- Leaders: Abakar Sabon Toumou Deya Gilbert
- Dates active: 2008–2022
- Split from: UFDR
- Group: Kara people
- Headquarters: Birao
- Active regions: Northern part of Central African Republic
- Wars: Central African Republic Civil War (2012–present)
- Website: Coordination générale MLCJ Birao

= Movement of Central African Liberators for Justice =

Movement of Central African Liberators for Justice (MLCJ, Le Mouvement des libérateurs centrafricains pour la justice) was a rebel group in the Central African Republic led by Abakor Sabone.

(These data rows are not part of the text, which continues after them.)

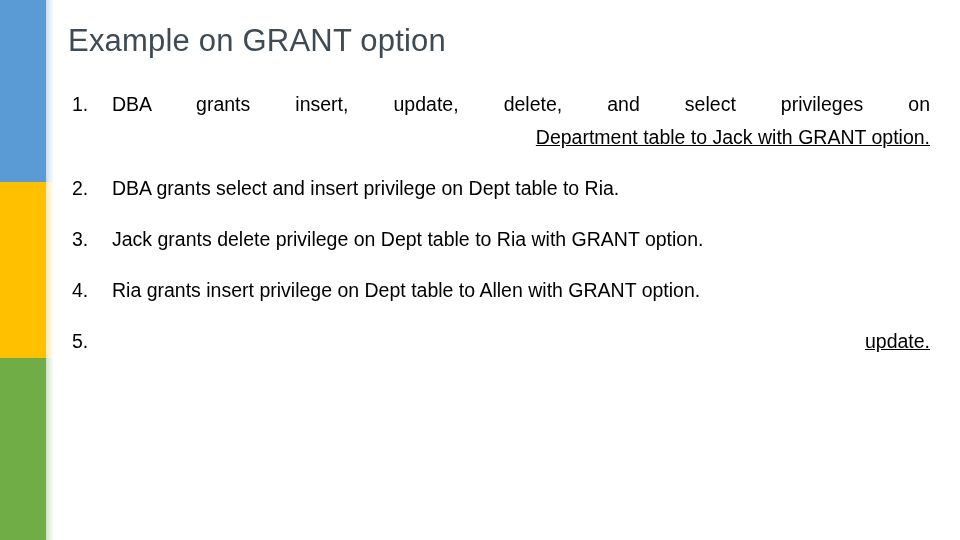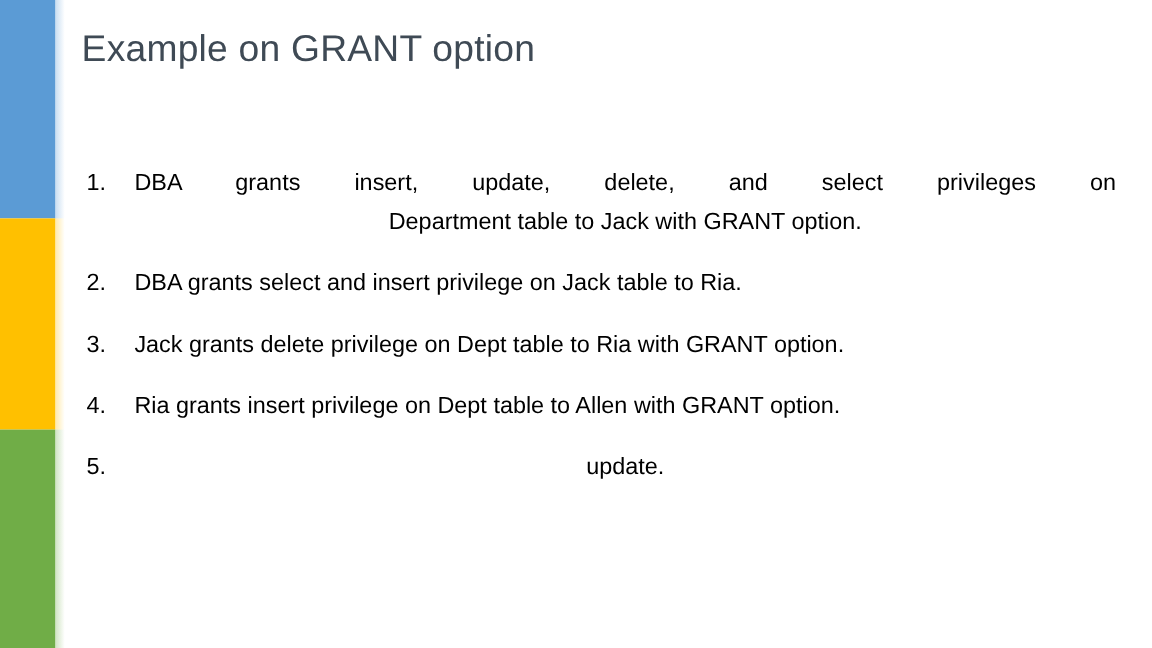"DBA grants insert, update, delete," .list-item.justify-all .line-1 { margin-top: 48px -> none }
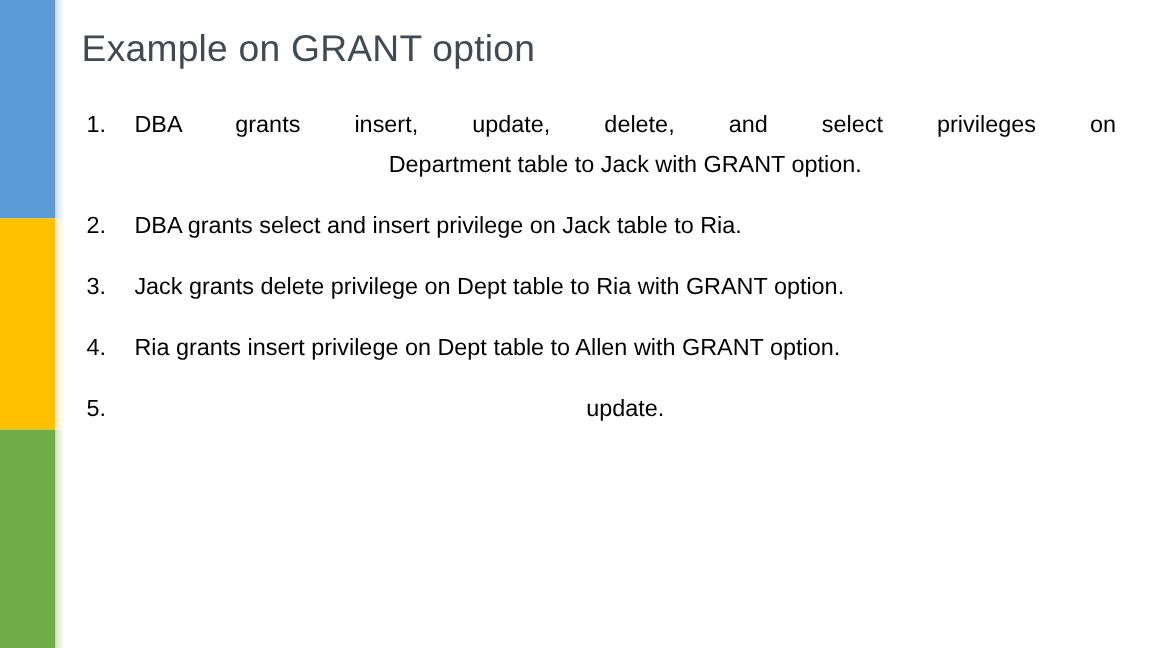"Department table to Jack with" .list-item.justify-all .line-2 { text-align: center -> right; text-decoration: none -> underline }
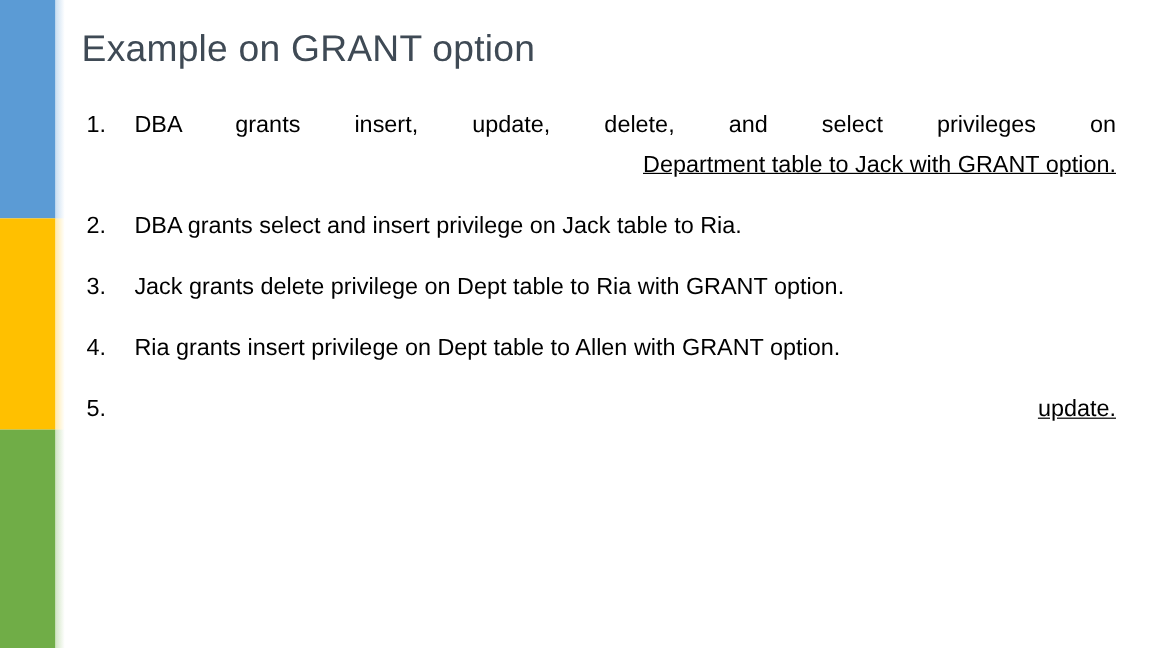"DBA grants select and insert" span.line-1 { text: Jack -> Dept }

The group had splintered from the Union of Democratic Forces for Unity and was involved in fighting in the Central African Republic Bush War. The group mainly drew from the Kara ethnic group.

== History ==
In September 2019 they gained control of Birao after a battle with the FPRC. On 14 October MLCJ took control of Am Dafok. It was recaptured by FPRC on 16 December. On 26 January 2020, the MLCJ attacked Bria, capturing more than 60% of the city after 24 hours of clashes with the FPRC. On 17 February, FPRC fighters tried to recapture Bira by attacking local MINUSCA forces. Their attack was repelled and 12 fighters were killed. On 9 March around 100 MLCJ fighters participated in RPRC attack on N'Délé. On 29 April, the RPRC and MLCJ attacked a central market in N'Délé killing at least 37 people. On 4 December 2022 official dissolution of the group was signed in Bangui.